The school is divided into departments, including: Romance Studies, Iberian Studies, Italian Studies, Oriental Studies, Library Science and Information Technology, General Linguistics, Central and South-East Europe Studies, and 8.Social Sciences and Humanities Seminar. The departments offer academic courses in Serbian, Slavic, Bulgarian, Russian, Polish, Czech, Slovak, Ukrainian, Italian language, French language, Romanian language, Spanish language, German language, Scandinavian languages, Dutch, English, Arabic, Turkish language, Oriental philology, Japanese, Chinese, Albanian, Greek, Hungarian, General linguistics, and library studies. Numerous other languages are available as minor fields of study. Optional classes given in Aromanian and organized by the Lunjina Serbian–Aromanian Association to help the Aromanian minority in Serbia have also been proposed.

===Department libraries===
All school's departments possess their own libraries with unique collections built up over the years.
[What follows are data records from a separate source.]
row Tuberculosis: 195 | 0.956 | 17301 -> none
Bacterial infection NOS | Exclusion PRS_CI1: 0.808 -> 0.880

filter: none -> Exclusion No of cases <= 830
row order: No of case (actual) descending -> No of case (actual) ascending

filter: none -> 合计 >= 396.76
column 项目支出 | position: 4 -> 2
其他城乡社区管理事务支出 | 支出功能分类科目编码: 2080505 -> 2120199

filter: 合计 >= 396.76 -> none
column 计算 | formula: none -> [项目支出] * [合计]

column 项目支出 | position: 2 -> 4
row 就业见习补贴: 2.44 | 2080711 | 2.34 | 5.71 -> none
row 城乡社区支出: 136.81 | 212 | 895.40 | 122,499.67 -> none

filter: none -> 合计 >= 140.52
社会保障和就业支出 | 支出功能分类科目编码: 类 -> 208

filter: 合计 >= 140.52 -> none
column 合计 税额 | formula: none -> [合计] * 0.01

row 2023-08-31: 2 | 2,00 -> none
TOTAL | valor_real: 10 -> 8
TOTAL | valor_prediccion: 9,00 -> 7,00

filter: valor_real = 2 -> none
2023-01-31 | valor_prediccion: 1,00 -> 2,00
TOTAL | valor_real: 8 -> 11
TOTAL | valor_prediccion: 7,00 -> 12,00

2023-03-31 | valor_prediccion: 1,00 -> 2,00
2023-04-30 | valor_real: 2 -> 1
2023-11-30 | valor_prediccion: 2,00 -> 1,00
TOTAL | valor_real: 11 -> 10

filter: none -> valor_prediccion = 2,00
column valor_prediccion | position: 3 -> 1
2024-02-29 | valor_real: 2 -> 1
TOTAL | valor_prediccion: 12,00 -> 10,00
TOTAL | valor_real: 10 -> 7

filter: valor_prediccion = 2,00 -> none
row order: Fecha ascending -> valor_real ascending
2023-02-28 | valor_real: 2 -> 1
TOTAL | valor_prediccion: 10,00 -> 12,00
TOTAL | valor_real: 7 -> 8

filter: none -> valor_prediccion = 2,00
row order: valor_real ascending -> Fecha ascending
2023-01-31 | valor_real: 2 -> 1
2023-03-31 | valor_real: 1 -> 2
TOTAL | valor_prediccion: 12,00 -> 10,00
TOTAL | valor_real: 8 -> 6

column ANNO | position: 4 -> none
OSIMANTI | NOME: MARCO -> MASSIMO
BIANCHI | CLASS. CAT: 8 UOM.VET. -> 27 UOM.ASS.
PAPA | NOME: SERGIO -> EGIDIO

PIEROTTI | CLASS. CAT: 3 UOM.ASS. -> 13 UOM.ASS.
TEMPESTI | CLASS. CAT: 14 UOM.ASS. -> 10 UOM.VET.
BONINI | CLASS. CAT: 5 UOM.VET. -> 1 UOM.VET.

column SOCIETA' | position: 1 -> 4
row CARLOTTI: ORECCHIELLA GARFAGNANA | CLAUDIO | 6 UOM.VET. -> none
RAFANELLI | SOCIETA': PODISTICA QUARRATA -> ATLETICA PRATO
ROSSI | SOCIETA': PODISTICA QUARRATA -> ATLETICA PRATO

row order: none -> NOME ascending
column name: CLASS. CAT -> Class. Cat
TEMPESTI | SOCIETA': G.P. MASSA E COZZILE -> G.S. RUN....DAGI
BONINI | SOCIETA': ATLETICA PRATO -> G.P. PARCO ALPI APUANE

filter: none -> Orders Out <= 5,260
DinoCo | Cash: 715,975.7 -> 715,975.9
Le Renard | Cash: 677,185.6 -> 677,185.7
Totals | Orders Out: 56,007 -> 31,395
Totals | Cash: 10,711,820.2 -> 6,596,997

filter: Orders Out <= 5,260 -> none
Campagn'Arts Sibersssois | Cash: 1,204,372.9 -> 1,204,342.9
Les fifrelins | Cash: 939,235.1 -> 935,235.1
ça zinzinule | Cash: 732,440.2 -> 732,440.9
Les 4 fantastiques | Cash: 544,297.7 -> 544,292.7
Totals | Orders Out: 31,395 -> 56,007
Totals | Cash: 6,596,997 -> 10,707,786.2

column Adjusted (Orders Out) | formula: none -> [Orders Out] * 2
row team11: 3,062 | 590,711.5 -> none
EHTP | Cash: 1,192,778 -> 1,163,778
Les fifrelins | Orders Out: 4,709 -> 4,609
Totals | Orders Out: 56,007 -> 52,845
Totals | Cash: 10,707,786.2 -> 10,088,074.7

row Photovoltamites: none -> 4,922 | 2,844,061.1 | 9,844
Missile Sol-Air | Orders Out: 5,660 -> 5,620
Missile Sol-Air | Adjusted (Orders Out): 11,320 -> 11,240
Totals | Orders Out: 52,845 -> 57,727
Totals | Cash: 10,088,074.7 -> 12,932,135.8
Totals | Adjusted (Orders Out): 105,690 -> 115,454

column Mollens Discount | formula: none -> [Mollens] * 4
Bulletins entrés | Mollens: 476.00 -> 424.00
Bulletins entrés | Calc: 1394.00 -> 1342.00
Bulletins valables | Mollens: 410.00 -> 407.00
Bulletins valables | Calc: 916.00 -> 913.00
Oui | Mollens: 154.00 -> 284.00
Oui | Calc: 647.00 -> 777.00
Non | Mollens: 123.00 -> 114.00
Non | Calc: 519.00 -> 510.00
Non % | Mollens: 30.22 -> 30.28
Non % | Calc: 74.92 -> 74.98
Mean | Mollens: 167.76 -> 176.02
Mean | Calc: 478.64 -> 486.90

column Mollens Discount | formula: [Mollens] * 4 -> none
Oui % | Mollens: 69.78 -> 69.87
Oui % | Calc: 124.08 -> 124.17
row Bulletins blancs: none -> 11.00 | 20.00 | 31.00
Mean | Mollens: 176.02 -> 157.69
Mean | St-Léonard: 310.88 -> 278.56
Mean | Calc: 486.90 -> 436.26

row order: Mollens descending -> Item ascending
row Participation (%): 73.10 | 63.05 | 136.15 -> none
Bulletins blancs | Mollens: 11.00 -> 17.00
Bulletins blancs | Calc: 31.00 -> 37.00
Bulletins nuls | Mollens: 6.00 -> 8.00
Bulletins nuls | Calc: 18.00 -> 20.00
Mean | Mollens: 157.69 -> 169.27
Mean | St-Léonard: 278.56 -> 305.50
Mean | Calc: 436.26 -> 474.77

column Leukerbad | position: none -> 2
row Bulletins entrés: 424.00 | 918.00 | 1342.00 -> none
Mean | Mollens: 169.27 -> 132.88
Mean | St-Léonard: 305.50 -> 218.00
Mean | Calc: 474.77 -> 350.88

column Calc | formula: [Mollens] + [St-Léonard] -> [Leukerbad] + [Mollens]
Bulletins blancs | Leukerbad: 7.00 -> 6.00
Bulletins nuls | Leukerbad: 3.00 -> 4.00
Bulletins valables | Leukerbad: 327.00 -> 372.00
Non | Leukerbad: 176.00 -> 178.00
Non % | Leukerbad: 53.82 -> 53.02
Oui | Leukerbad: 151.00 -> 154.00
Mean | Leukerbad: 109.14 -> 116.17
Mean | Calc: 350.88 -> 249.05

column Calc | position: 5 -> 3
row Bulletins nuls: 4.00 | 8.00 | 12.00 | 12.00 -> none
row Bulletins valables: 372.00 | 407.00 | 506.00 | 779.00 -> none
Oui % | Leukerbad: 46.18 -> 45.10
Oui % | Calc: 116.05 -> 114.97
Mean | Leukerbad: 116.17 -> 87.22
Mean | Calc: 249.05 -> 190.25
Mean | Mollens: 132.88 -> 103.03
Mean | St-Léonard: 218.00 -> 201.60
In year 2000 the stock of all libraries comprised about 600 thousand items.

===Periodical publications===
The school's most known periodicals include: Prilozi za književnost, jezik, istoriju i folklor (as of 1921), Anali Filološkog fakulteta (1961) and Filološki pregled (as of 1997).

===Research centers===
The school hosts several centers, such as: Postgraduate and Doctoral Studies Center, International Center for Slavic Studies, Center for Serbian as a Foreign Language, Publishing, Science and Research Center, and East Asian Studies Center.